Your instructions: Repeat exactly the lines of the listing from the line containing "[228,765,251,784] ？ -> (183, 698) none" through its last line, and nothing beyond them.

Exercise materials:

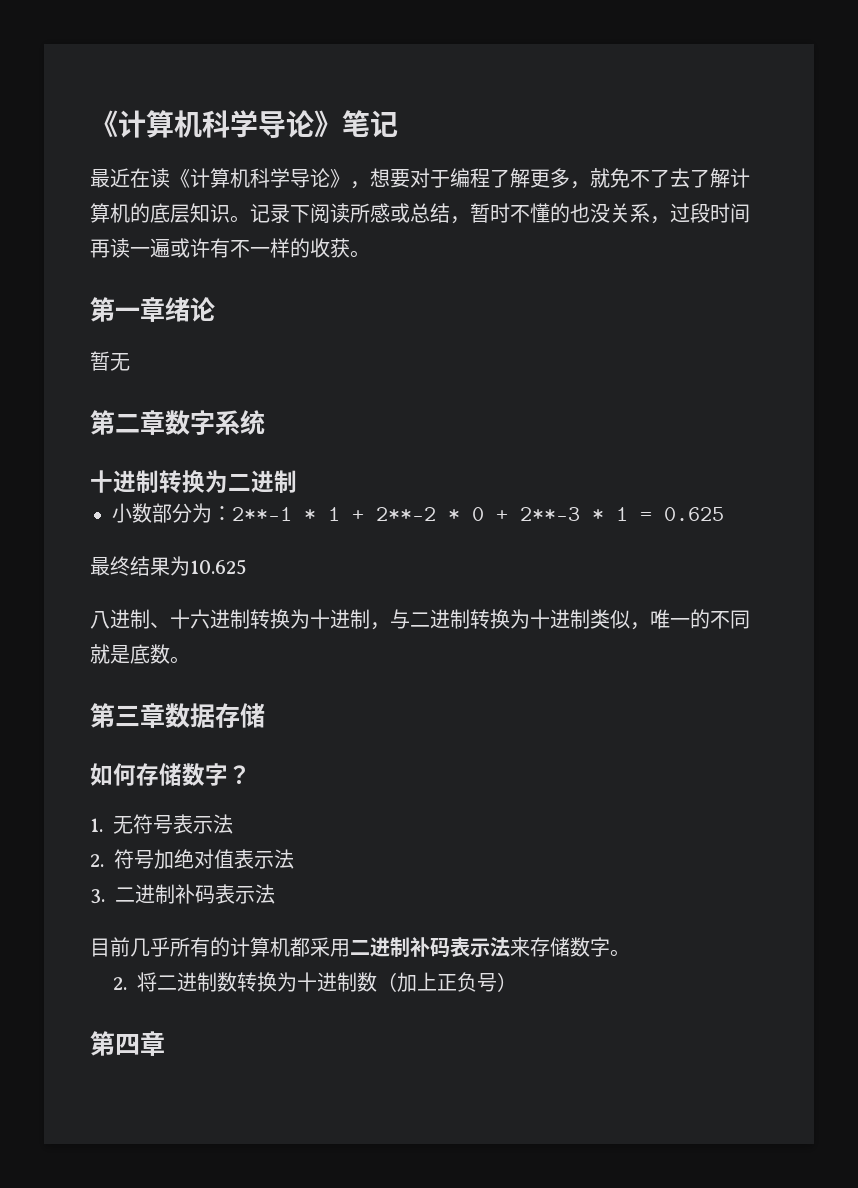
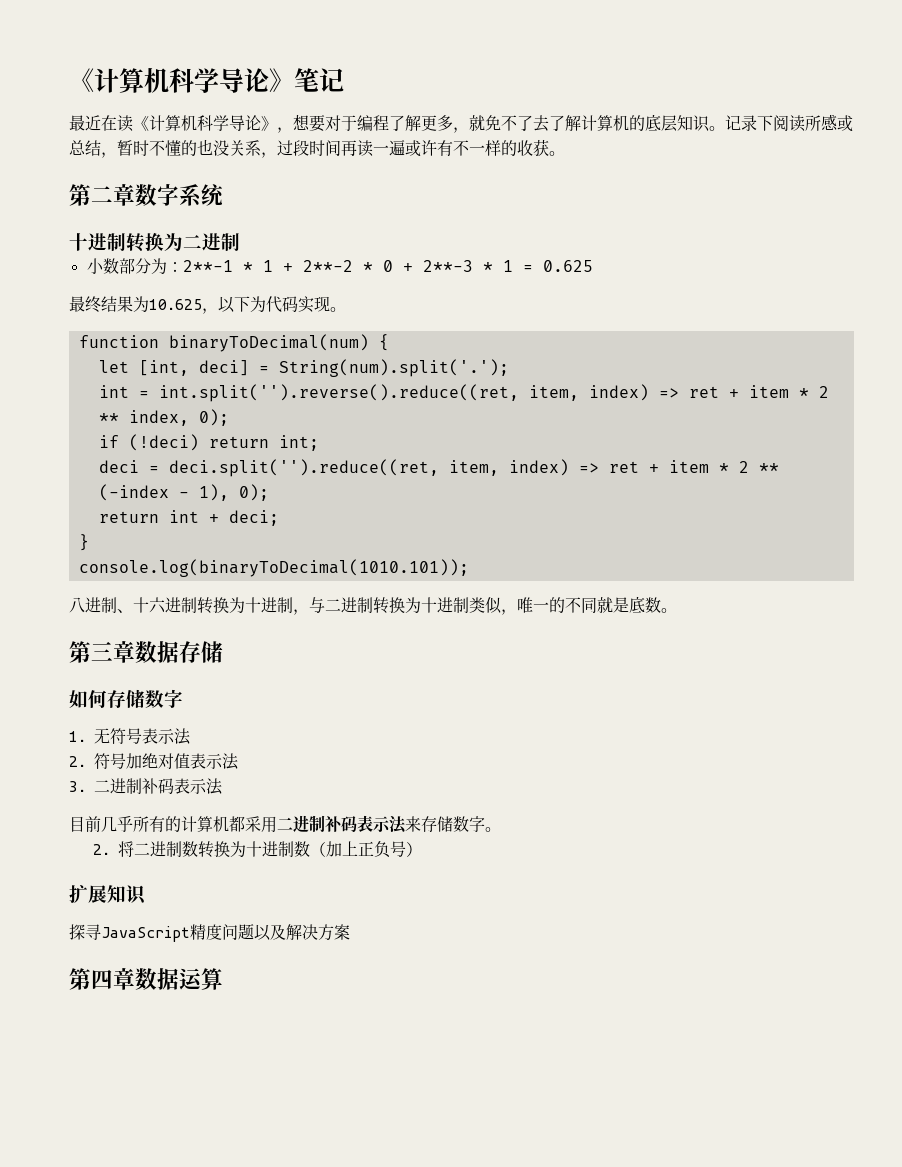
[90,297,215,322] [90,351,130,371] // 第一章绪论 // 暂无 -> (565, 153) none
(247, 567) none -> [202,296,346,314] [78,334,389,352] [98,359,509,377] [98,384,829,402] [98,409,229,426] [98,434,319,451] [98,459,779,477] [98,484,269,501] [98,510,279,526] [78,534,89,551] [78,559,469,577] ，以下为代码实现。 // function binaryToDecimal(num) { // let [int, deci] = String(num).split('.'); // int = int.split('').reverse().reduce((ret, item, index) => ret + item * 2 ** index, 0); // if (!deci) return int; // deci = deci.split('').reduce((ret, item, index) => ret + item * 2 ** (-index - 1), 0); // return int + deci; // } // console.log(binaryToDecimal(1010.101));
[228,765,251,784] ？ -> (183, 698) none
(518, 982) none -> [69,885,146,905] [69,924,350,942] // 扩展知识 // 探寻JavaScript精度问题以及解决方案
(165, 1043) none -> [135,968,223,990] 数据运算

Completed exercise:
[228,765,251,784] ？ -> (183, 698) none
(518, 982) none -> [69,885,146,905] [69,924,350,942] // 扩展知识 // 探寻JavaScript精度问题以及解决方案
(165, 1043) none -> [135,968,223,990] 数据运算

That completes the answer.